Data for the task START

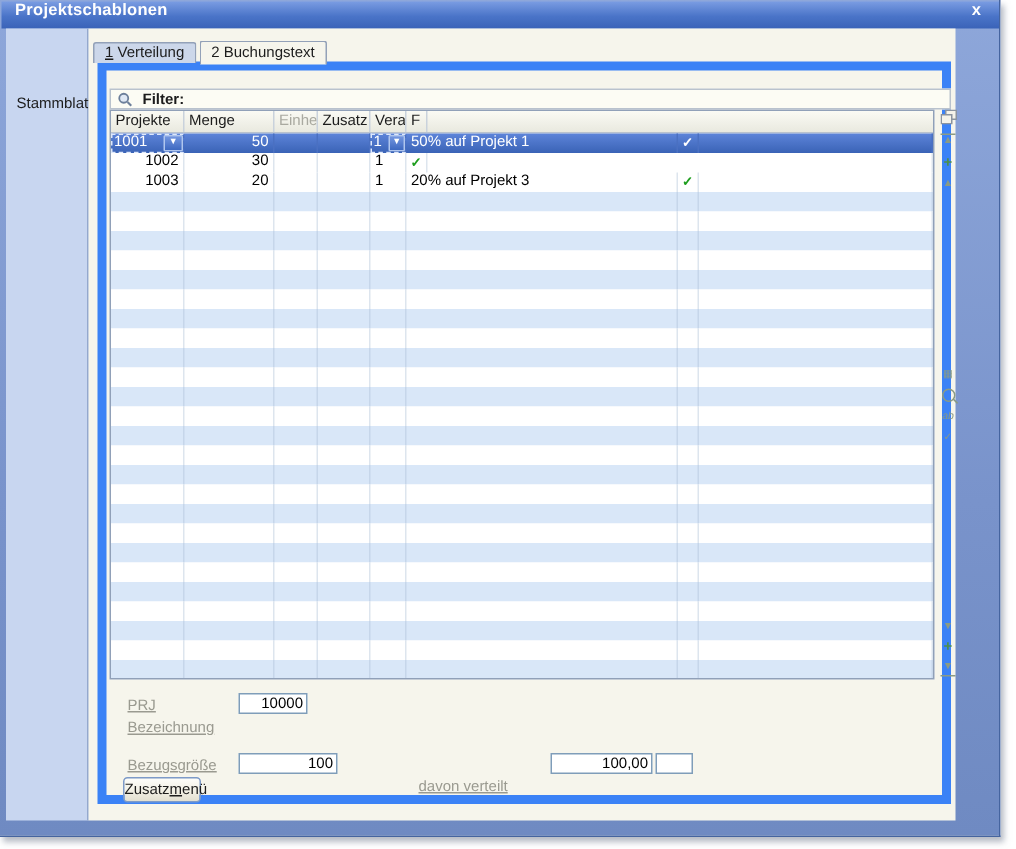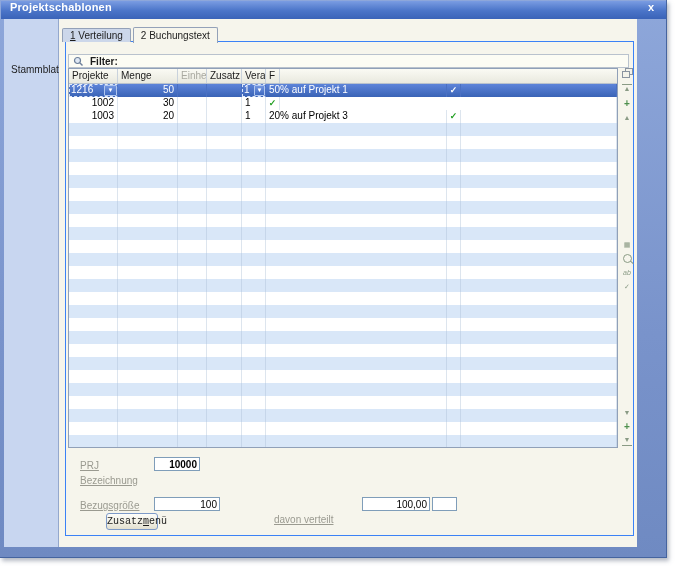--- a/index.html
+++ b/index.html
@@ -50,7 +50,7 @@
   
   .panel{
     position:absolute;left:6px;top:22px;width:569px;height:495px;
-    border:1px solid #3b82f6;background:#f6f5ec;box-sizing:border-box;
+    border:6px solid #3b82f6;background:#f6f5ec;box-sizing:border-box;
   }
   
   .filterbar{

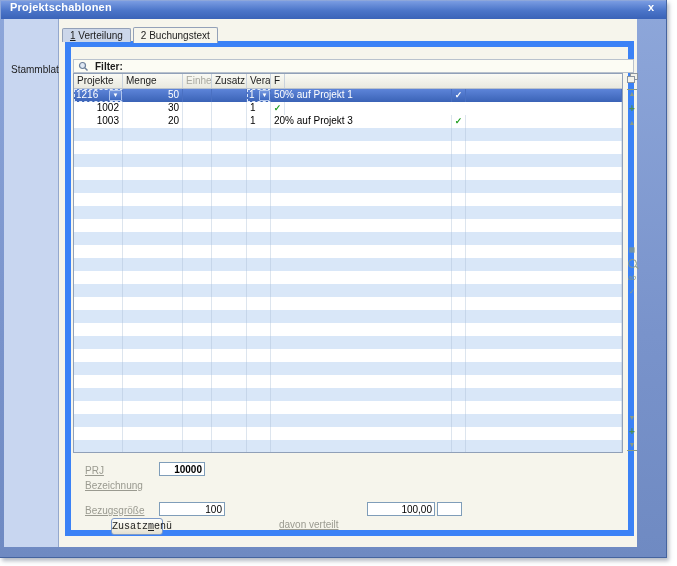--- a/index.html
+++ b/index.html
@@ -179,7 +179,7 @@
 
           <div class="grow selected">
             <div class="gcell c-projekt cell-edit">
-              <span>1216</span>
+              <span>1001</span>
               <span class="dd">▼</span>
             </div>
             <div class="gcell c-menge num">50</div>

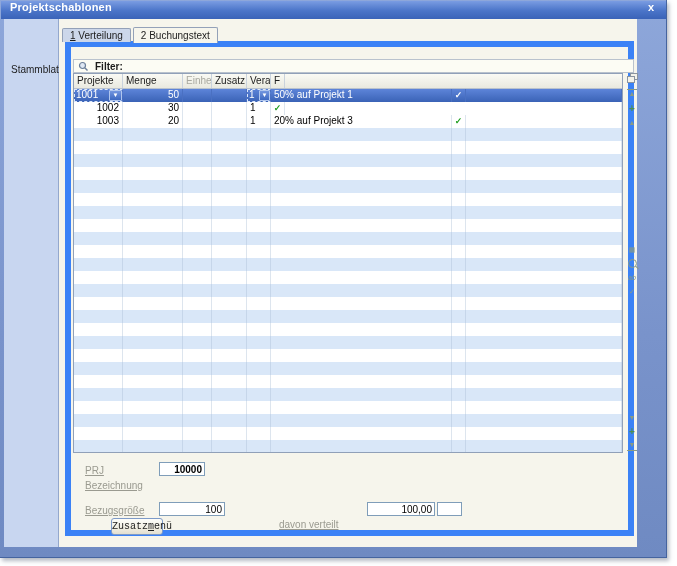--- a/index.html
+++ b/index.html
@@ -494,7 +494,7 @@
       </div>
 
       <span class="flabel" style="left:14px;top:418px">PRJ</span>
-      <input class="finput num" style="left: 88px; top: 415px; width: 46px; font-weight: bold;" value="10000">
+      <input class="finput num" style="left: 88px; top: 415px; width: 46px;" value="10000">
 
       <span class="flabel" style="left:14px;top:433px">Bezeichnung</span>
 

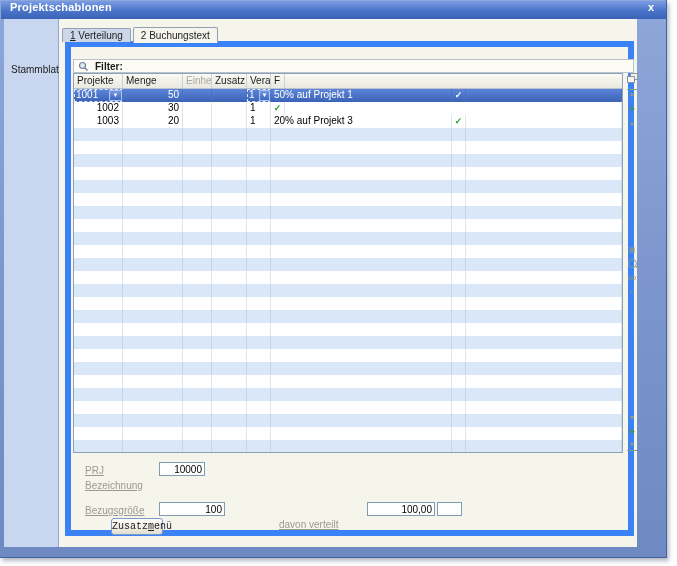--- a/index.html
+++ b/index.html
@@ -117,9 +117,9 @@
   }
   .xpbtn{
     position:absolute;left:11px;top:471px;width:52px;height:17px;
-    font-size:10px;font-family:Liberation Mono, monospace;color:#1c1c1c;
+    font-size:10px;font-family:Liberation Sans, sans-serif;color:#1c1c1c;
     background:linear-gradient(180deg,#fdfdfa 0%,#f0eee2 60%,#e2dfd0 100%);
-    border:1px solid #7d9ac8;border-radius:3px;cursor:default;padding:0;margin-left:29px;
+    border:1px solid #7d9ac8;border-radius:3px;cursor:default;padding:0;
   }
   .xpbtn u{text-decoration:underline;}
   svg{display:block;}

Data for the task END

All lines from the line with "-494,7 +494,7 @@" through the final line of the data, both included, are to be repeated exactly; no other lines and no pictures.

@@ -494,7 +494,7 @@
       </div>
 
       <span class="flabel" style="left:14px;top:418px">PRJ</span>
-      <input class="finput num" style="left: 88px; top: 415px; width: 46px; font-weight: bold;" value="10000">
+      <input class="finput num" style="left: 88px; top: 415px; width: 46px;" value="10000">
 
       <span class="flabel" style="left:14px;top:433px">Bezeichnung</span>
 

--- a/index.html
+++ b/index.html
@@ -117,9 +117,9 @@
   }
   .xpbtn{
     position:absolute;left:11px;top:471px;width:52px;height:17px;
-    font-size:10px;font-family:Liberation Mono, monospace;color:#1c1c1c;
+    font-size:10px;font-family:Liberation Sans, sans-serif;color:#1c1c1c;
     background:linear-gradient(180deg,#fdfdfa 0%,#f0eee2 60%,#e2dfd0 100%);
-    border:1px solid #7d9ac8;border-radius:3px;cursor:default;padding:0;margin-left:29px;
+    border:1px solid #7d9ac8;border-radius:3px;cursor:default;padding:0;
   }
   .xpbtn u{text-decoration:underline;}
   svg{display:block;}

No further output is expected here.